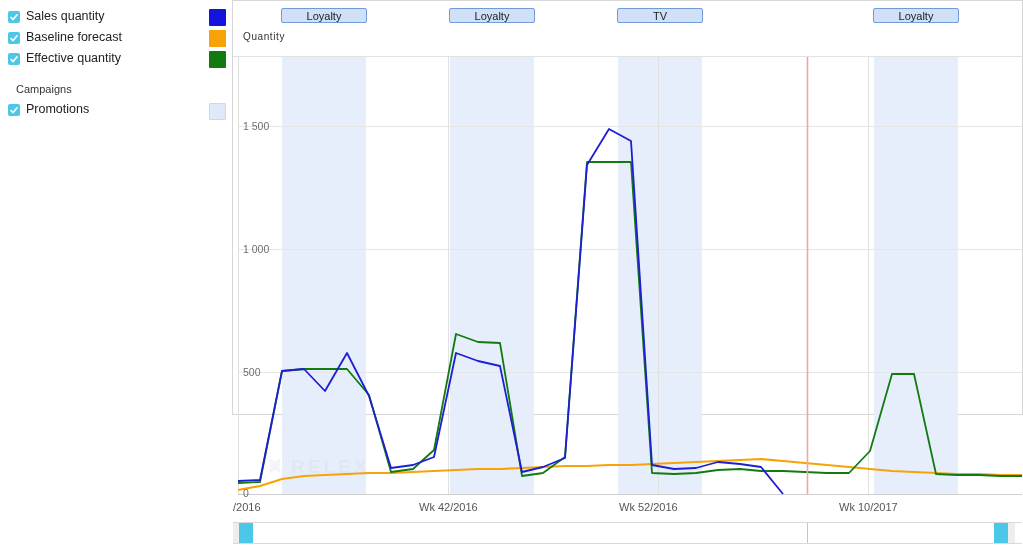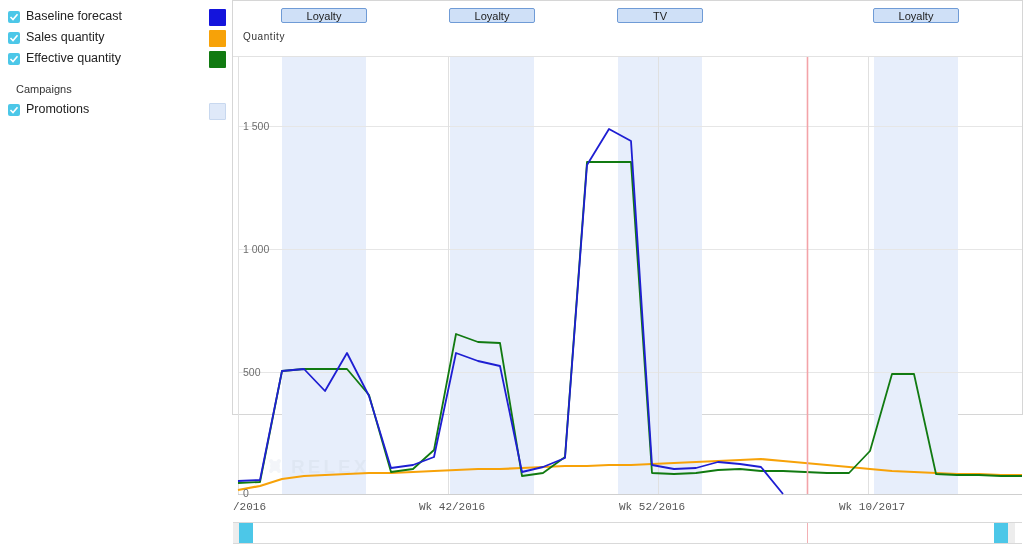--- a/index.html
+++ b/index.html
@@ -65,7 +65,7 @@
               <path d="M1.5 5 L4 7.5 L8.5 2.2" stroke="#ffffff" stroke-width="1.6" fill="none"></path>
             </svg>
         </span>
-        <span class="legend-label">Baseline forecast</span>
+        <span class="legend-label">Sales quantity</span>
       </div>
 
       <div class="legend-row">
@@ -74,7 +74,7 @@
               <path d="M1.5 5 L4 7.5 L8.5 2.2" stroke="#ffffff" stroke-width="1.6" fill="none"></path>
             </svg>
         </span>
-        <span class="legend-label">Sales quantity</span>
+        <span class="legend-label">Baseline forecast</span>
       </div>
 
       <div class="legend-row">

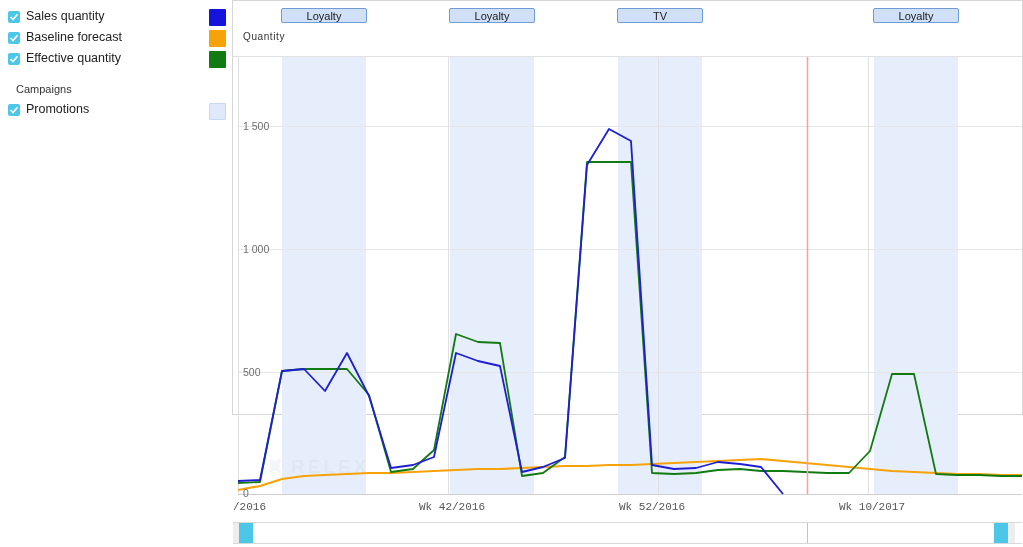--- a/index.html
+++ b/index.html
@@ -45,7 +45,7 @@
   .nav-handle{position:absolute;top:0;width:14px;height:20px;background:#4cc7e8;}
   .nav-edge{position:absolute;top:0;width:7px;height:20px;background:#ededed;}
   .nav-redline{position:absolute;top:0;width:1px;height:20px;background:#f3b0b4;}
-  .xlabels{position:absolute;left:0;top:498px;width:789px;height:22px;font-family:Liberation Mono, monospace;}
+  .xlabels{position:absolute;left:0;top:498px;width:789px;height:22px;}
   .xlab{position:absolute;font-size:11px;color:#555;white-space:nowrap;}
   .watermark{position:absolute;left:40px;top:450px;opacity:.35;}
   .wm-text{font-size:19px;letter-spacing:3px;fill:#d3dce6;font-weight:bold;

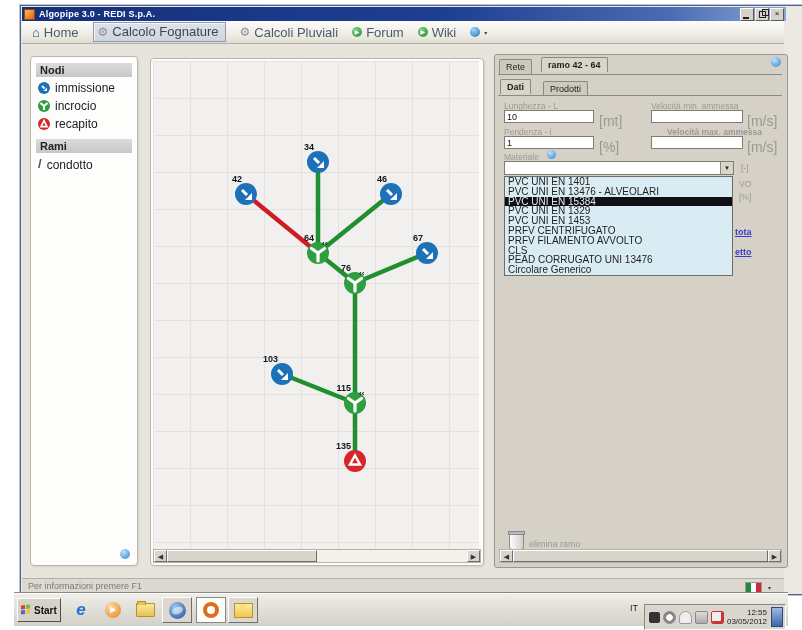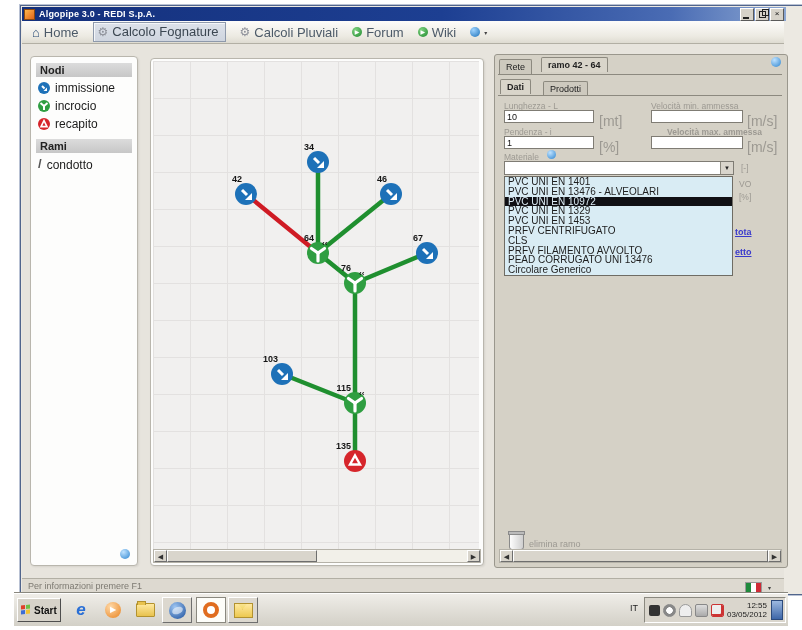--- a/index.html
+++ b/index.html
@@ -313,7 +313,7 @@
       <div class="dd-list" style="left:9px;top:121px;width:227px;">
           <div class="dd-item">PVC UNI EN 1401</div>
           <div class="dd-item">PVC UNI EN 13476 - ALVEOLARI</div>
-          <div class="dd-item dd-selected">PVC UNI EN 10972</div>
+          <div class="dd-item dd-selected">PVC UNI EN 15384</div>
           <div class="dd-item">PVC UNI EN 1329</div>
           <div class="dd-item">PVC UNI EN 1453</div>
           <div class="dd-item">PRFV CENTRIFUGATO</div>

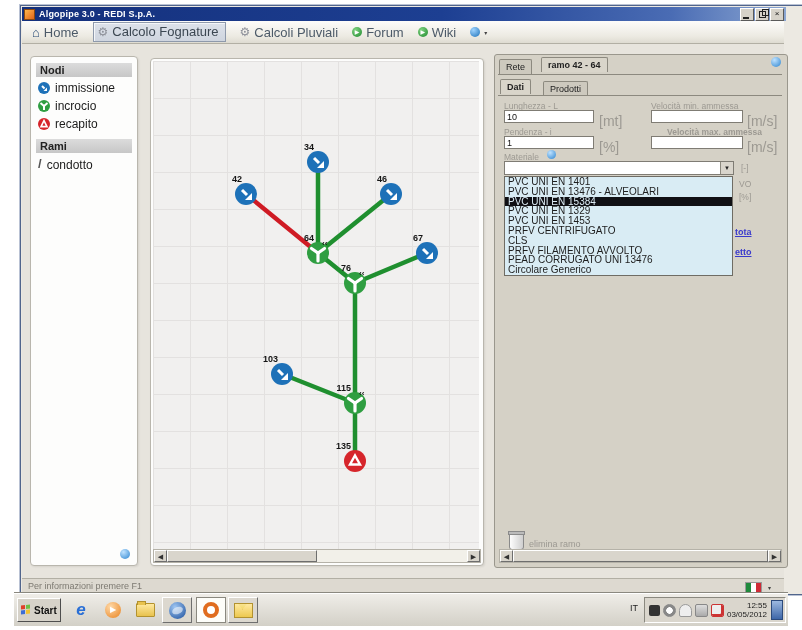--- a/index.html
+++ b/index.html
@@ -317,8 +317,8 @@
           <div class="dd-item">PVC UNI EN 1329</div>
           <div class="dd-item">PVC UNI EN 1453</div>
           <div class="dd-item">PRFV CENTRIFUGATO</div>
+          <div class="dd-item">PRFV FILAMENTO AVVOLTO</div>
           <div class="dd-item">CLS</div>
-          <div class="dd-item">PRFV FILAMENTO AVVOLTO</div>
           <div class="dd-item">PEAD CORRUGATO UNI 13476</div>
           <div class="dd-item">Circolare Generico</div>
         </div>

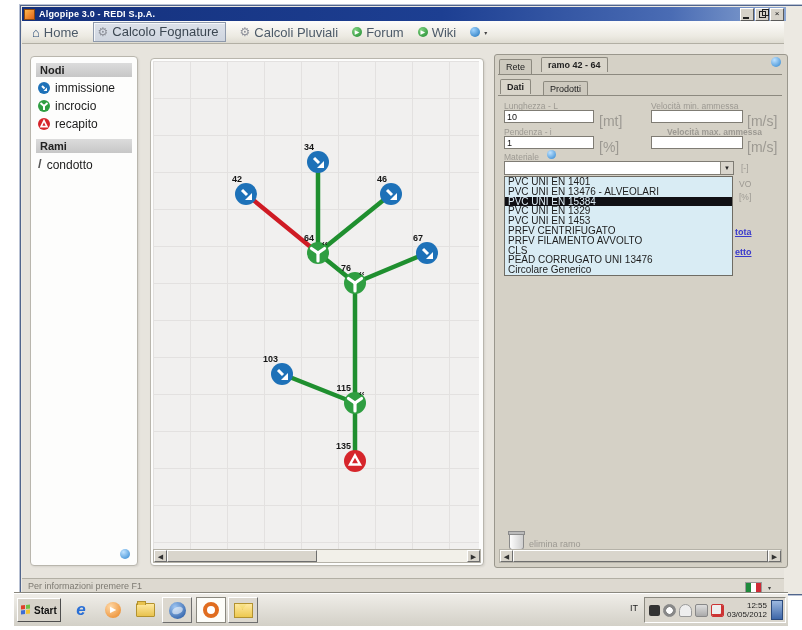--- a/index.html
+++ b/index.html
@@ -108,7 +108,7 @@
   .mail-ic{width:17px;height:13px;background:linear-gradient(#ffe9a0,#edc84f);border:1px solid #b3922f;position:relative;overflow:hidden;}
   .mail-ic:before{content:"";position:absolute;left:-2px;top:-7px;width:20px;height:12px;transform:rotate(0deg);
     border-bottom:1px solid #b3922f;background:linear-gradient(#fff3c9,#f3d868);clip-path:polygon(0 0,100% 0,50% 100%);}
-  .tray{position:absolute;right:2px;top:3px;width:142px;height:26px;border:1px solid;border-color:#8a887f #fff #fff #8a887f;
+  .tray{position:absolute;right:2px;top:10px;width:142px;height:26px;border:1px solid;border-color:#8a887f #fff #fff #8a887f;
     background:#dad6cd;display:flex;align-items:center;padding:0 2px;box-sizing:border-box;}
   .lang{position:absolute;right:150px;top:9px;font-size:9px;color:#222;}
   .tray-ic{width:11px;height:11px;margin:0 1.5px;border-radius:2px;}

What you need to do
Output every record verbatim, excluding any picture it contains.

Solution to this exercise
--- a/index.html
+++ b/index.html
@@ -65,7 +65,7 @@
               <path d="M1.5 5 L4 7.5 L8.5 2.2" stroke="#ffffff" stroke-width="1.6" fill="none"></path>
             </svg>
         </span>
-        <span class="legend-label">Baseline forecast</span>
+        <span class="legend-label">Sales quantity</span>
       </div>
 
       <div class="legend-row">
@@ -74,7 +74,7 @@
               <path d="M1.5 5 L4 7.5 L8.5 2.2" stroke="#ffffff" stroke-width="1.6" fill="none"></path>
             </svg>
         </span>
-        <span class="legend-label">Sales quantity</span>
+        <span class="legend-label">Baseline forecast</span>
       </div>
 
       <div class="legend-row">

--- a/index.html
+++ b/index.html
@@ -45,7 +45,7 @@
   .nav-handle{position:absolute;top:0;width:14px;height:20px;background:#4cc7e8;}
   .nav-edge{position:absolute;top:0;width:7px;height:20px;background:#ededed;}
   .nav-redline{position:absolute;top:0;width:1px;height:20px;background:#f3b0b4;}
-  .xlabels{position:absolute;left:0;top:498px;width:789px;height:22px;font-family:Liberation Mono, monospace;}
+  .xlabels{position:absolute;left:0;top:498px;width:789px;height:22px;}
   .xlab{position:absolute;font-size:11px;color:#555;white-space:nowrap;}
   .watermark{position:absolute;left:40px;top:450px;opacity:.35;}
   .wm-text{font-size:19px;letter-spacing:3px;fill:#d3dce6;font-weight:bold;

--- a/index.html
+++ b/index.html
@@ -313,7 +313,7 @@
       <div class="dd-list" style="left:9px;top:121px;width:227px;">
           <div class="dd-item">PVC UNI EN 1401</div>
           <div class="dd-item">PVC UNI EN 13476 - ALVEOLARI</div>
-          <div class="dd-item dd-selected">PVC UNI EN 10972</div>
+          <div class="dd-item dd-selected">PVC UNI EN 15384</div>
           <div class="dd-item">PVC UNI EN 1329</div>
           <div class="dd-item">PVC UNI EN 1453</div>
           <div class="dd-item">PRFV CENTRIFUGATO</div>

--- a/index.html
+++ b/index.html
@@ -317,8 +317,8 @@
           <div class="dd-item">PVC UNI EN 1329</div>
           <div class="dd-item">PVC UNI EN 1453</div>
           <div class="dd-item">PRFV CENTRIFUGATO</div>
+          <div class="dd-item">PRFV FILAMENTO AVVOLTO</div>
           <div class="dd-item">CLS</div>
-          <div class="dd-item">PRFV FILAMENTO AVVOLTO</div>
           <div class="dd-item">PEAD CORRUGATO UNI 13476</div>
           <div class="dd-item">Circolare Generico</div>
         </div>

--- a/index.html
+++ b/index.html
@@ -108,7 +108,7 @@
   .mail-ic{width:17px;height:13px;background:linear-gradient(#ffe9a0,#edc84f);border:1px solid #b3922f;position:relative;overflow:hidden;}
   .mail-ic:before{content:"";position:absolute;left:-2px;top:-7px;width:20px;height:12px;transform:rotate(0deg);
     border-bottom:1px solid #b3922f;background:linear-gradient(#fff3c9,#f3d868);clip-path:polygon(0 0,100% 0,50% 100%);}
-  .tray{position:absolute;right:2px;top:3px;width:142px;height:26px;border:1px solid;border-color:#8a887f #fff #fff #8a887f;
+  .tray{position:absolute;right:2px;top:10px;width:142px;height:26px;border:1px solid;border-color:#8a887f #fff #fff #8a887f;
     background:#dad6cd;display:flex;align-items:center;padding:0 2px;box-sizing:border-box;}
   .lang{position:absolute;right:150px;top:9px;font-size:9px;color:#222;}
   .tray-ic{width:11px;height:11px;margin:0 1.5px;border-radius:2px;}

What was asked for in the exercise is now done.